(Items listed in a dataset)
--
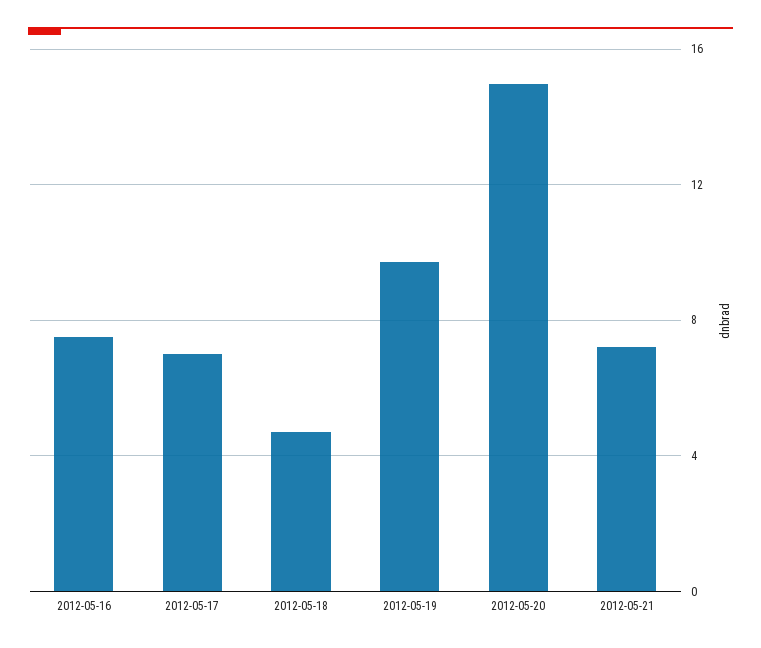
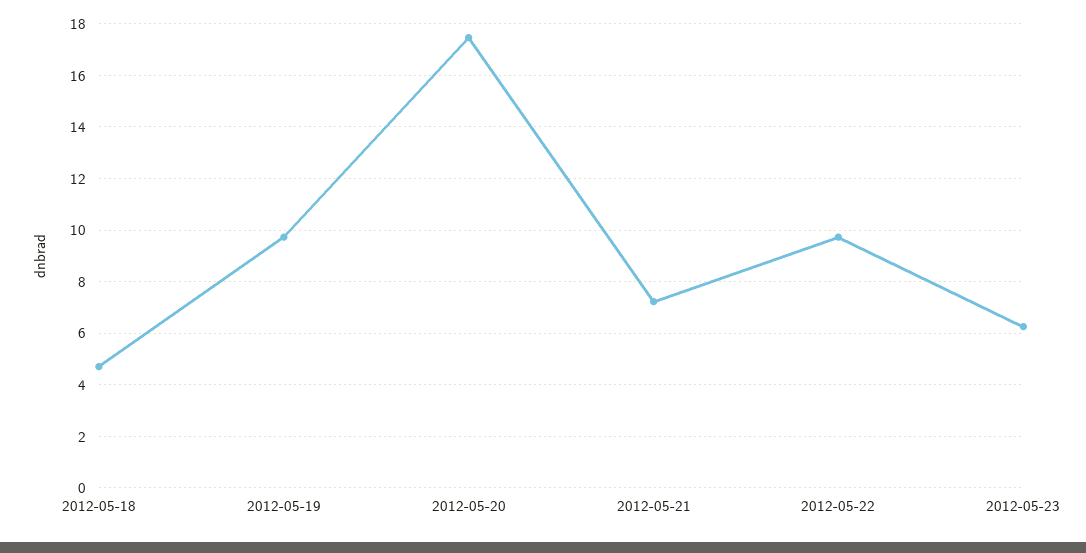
2012-05-16: 7.5 -> none
2012-05-17: 7 -> none
2012-05-20: 15 -> 17.5
2012-05-22: none -> 9.75
2012-05-23: none -> 6.25

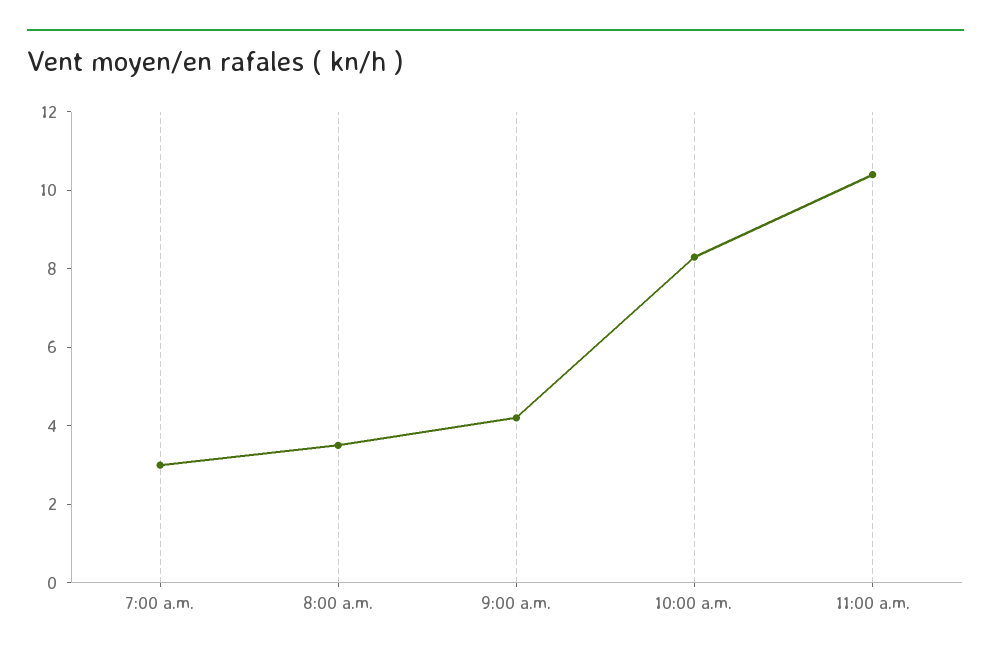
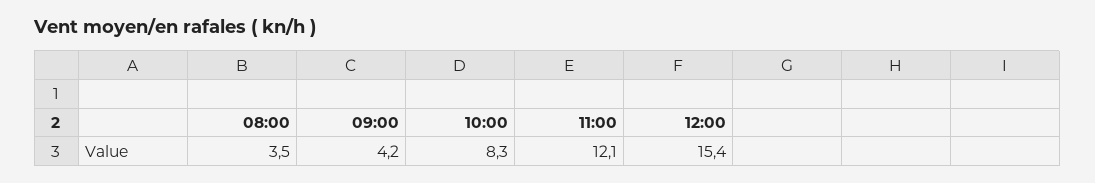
7:00 a.m.: 3 -> none
11:00 a.m.: 10.5 -> 12.1
12:00: none -> 15.4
--
- **WHAT THE EXERCISE ASKS**
Every line from the one containing "2012-05-23: none -> 6.25" through the last line of the records is to be reproduced exactly, with pictures left out and nothing else given.

- **EXERCISE SOLUTION**
2012-05-23: none -> 6.25

7:00 a.m.: 3 -> none
11:00 a.m.: 10.5 -> 12.1
12:00: none -> 15.4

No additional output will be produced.